Entlang von Landstraßen, Autobahnen und Eisenbahnlinien finden wir auch im November noch großflächige Bestände an zitronengelben Blüten des Schmalblättrigen Greiskrautes.

 

Vielleicht haben Sie sich auch schon gefragt, warum Ihnen diese Pflanze nicht schon früher mal aufgefallen ist und sich gefreut über deren späte Blütenpracht. Aber leider ist sie eine invasive Art, die die Biodiversität bedroht und noch dazu giftig ist.

 


Das Schmalblättrige Greiskraut (Senecio inaequidens) stammt ursprünglich aus Südafrika und wird deshalb auch Afrikanisches Greiskraut genannt. Es kam mit dem Wollhandel nach Europa und ist in Deutschland eines der sich am schnellsten ausbreitenden Neophyten. Grund dafür ist,  dass die Pflanze unempfindlich ist gegen Schädlinge, Krankheiten, Mahd und Herbizide und wegen des bitteren Geschmacks nicht von Wildtieren gefressen wird.

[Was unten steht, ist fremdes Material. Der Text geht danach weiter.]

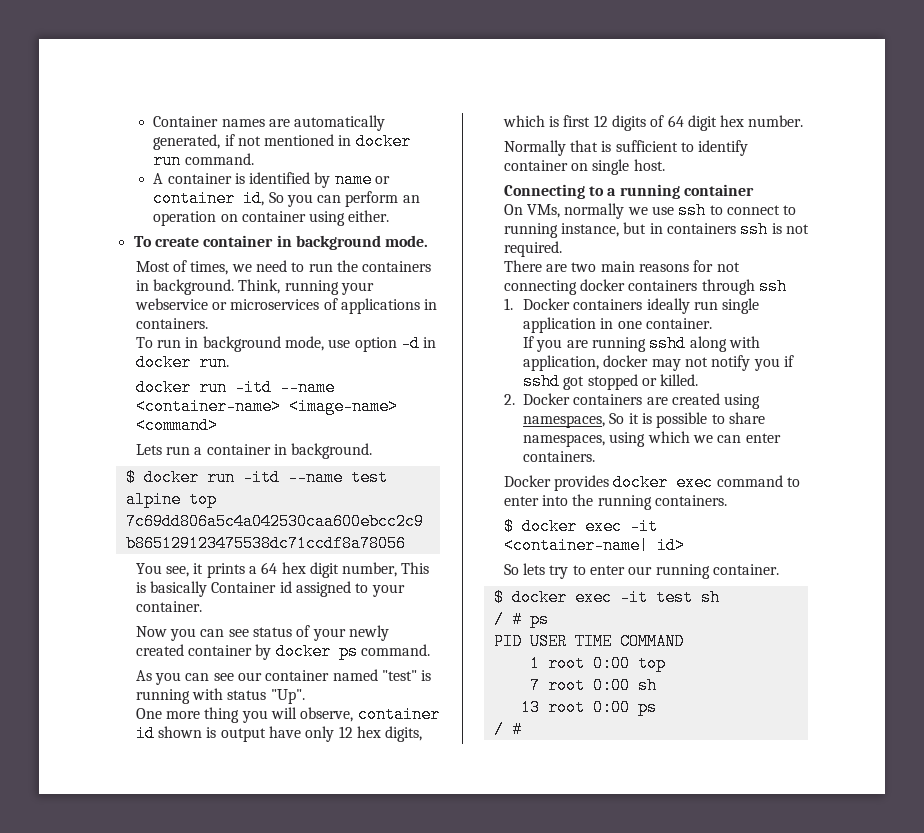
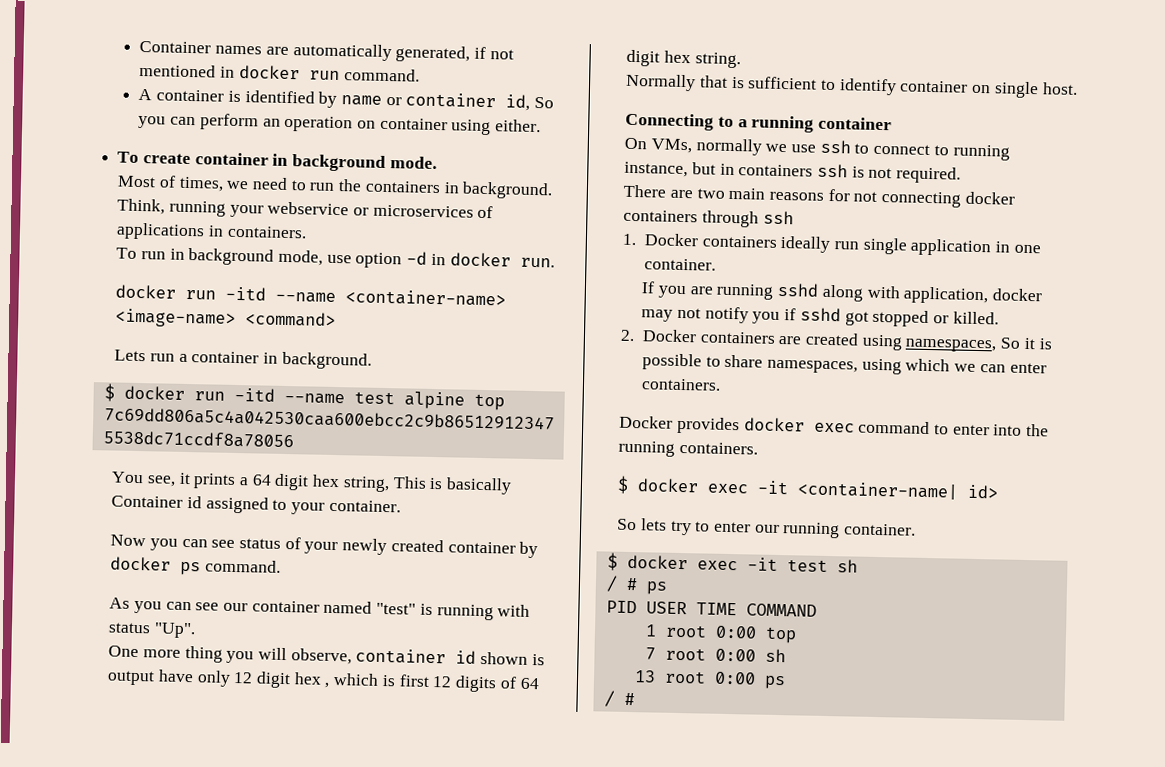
[281,562,398,578] hex digit number, -> [274,473,390,493] digit hex string,
[356,726,423,742] hex digits, -> [256,671,330,689] digit hex ,
[748,115,804,127] number. -> [694,52,741,69] string.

Außerdem produziert sie reichlich flugfähige Samen, die an Verkehrswegen durch Fahrtwind und Autoreifen über weite Strecken verbreitet werden. Durch diese rasante Ausbreitung kann sie heimische Pflanzen verdrängen, so dass sie als gefährlich gilt für die Biodiversität.

 

Das Schmalblättrige Greiskraut ist eine Pflanzenart aus der Gattung der Greiskräuter in der Familie der Korbblütler und enthält ähnlich wie das Jakobs-Greiskraut giftige Pyrrolizidin-Alkaloide. Alle Pflanzenteile sind für Menschen und Tiere giftig, auch für Bienen. Diese können giftige Pollen eintragen und das Volk zum Absterben bringen. Pyrrolizidin-Alkaloide finden sich dann auch im Honig und bedeuten somit für den Menschen ein gewisses gesundheitliches Risiko.

 

Also, sollten Sie die Pflanze in Ihrem Garten haben, möglichst vor der Blüte mit Wurzeln entfernen!